Viewpoint: The past pandemic mistake the US shouldn't make again

The U.S. should learn from past pandemics and specifically avoid one mistake made amid the 1918 influenza pandemic, according to an op-ed published Jan. 31 by The New York Times.

The article is penned by John Barry, distinguished scholar at New Orleans-based Tulane University School of Public Health and Tropical Medicine and author of The Great Influenza: The Story of the Deadliest Pandemic in History.

Most histories of the 1918 pandemic say it ended in the summer of 1919 after a third wave. Yet the virus continued to kill, Mr. Barry writes. In 1920, a variant emerged that was lethal enough to have counted as a fourth wave. This happened despite plenty of Americans having natural immunity and after viral lethality in the third wave had decreased, according to Mr. Barry.

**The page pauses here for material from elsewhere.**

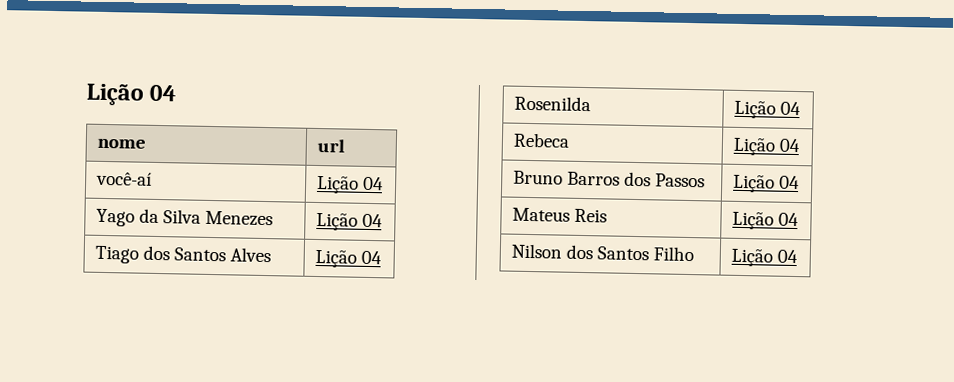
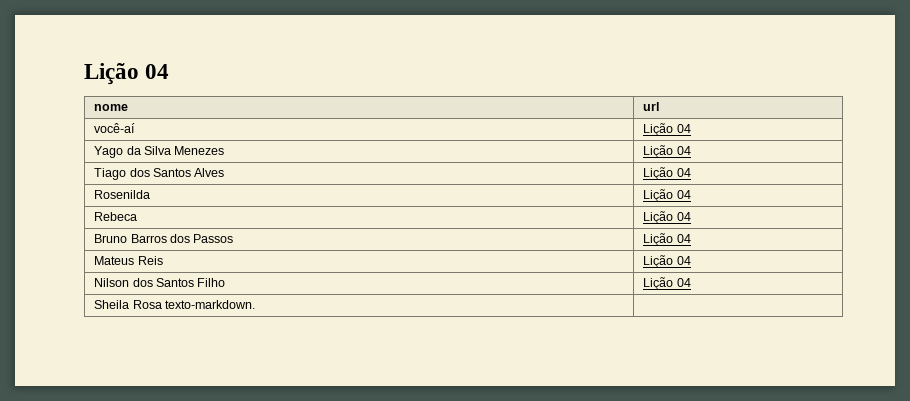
+ Sheila Rosa texto-markdown. |

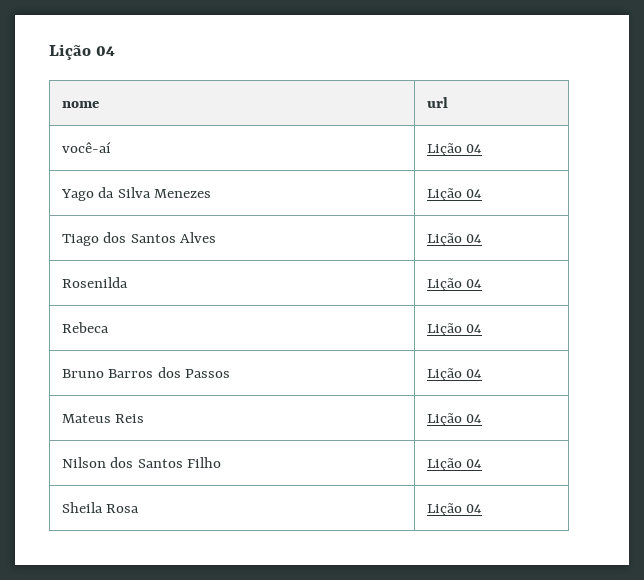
- Sheila Rosa texto-markdown. |
+ Sheila Rosa | Lição 04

Nearly all cities in the U.S. imposed restrictions amid the second wave that peaked in the fall of 1918. Some cities reimposed measures when a third, less deadly wave struck that winter. But virtually no city responded in 1920, Mr. Barry writes. People were weary and, along with historians, ignored the fourth wave. The virus mutated into ordinary seasonal flu in 1921, but the world moved on well before.

"We should not repeat that mistake," Mr. Barry writes. Right now, there are reasons for optimism; omicron cases are declining in some areas, and the variant appears less virulent. It's possible that the virus will continue to decrease in lethality. All of which makes overconfidence, indifference or weariness a danger now, according to Mr. Barry.

Signs of weariness — or misguided hope — are everywhere, Mr. Barry writes, citing stagnating vaccination rates and low booster uptake in the U.S. As in 1920, people are tired of taking precautions, which is ceding control to the virus.  

It's likely that future coronavirus variants will be less dangerous, but mutations are random and the only thing certain is that future variants, if successful, elude immune protection. That occured not only in 1920 with the 1918 virus, but also in the 1957, 1968 and 2009 flu pandemics.  

"Such precedents should make us wary. The end is not going to arrive anytime soon," Mr. Barry writes. "The immediate future still depends on the virus and how we wield our current arsenal: vaccines, masks, ventilation, the antiviral drug remdesivir and steroids and the one monoclonal treatment that still works against omicron, social distancing and avoiding crowds. As a society, we have largely abandoned the public health measures on that list. As individuals, we can still act."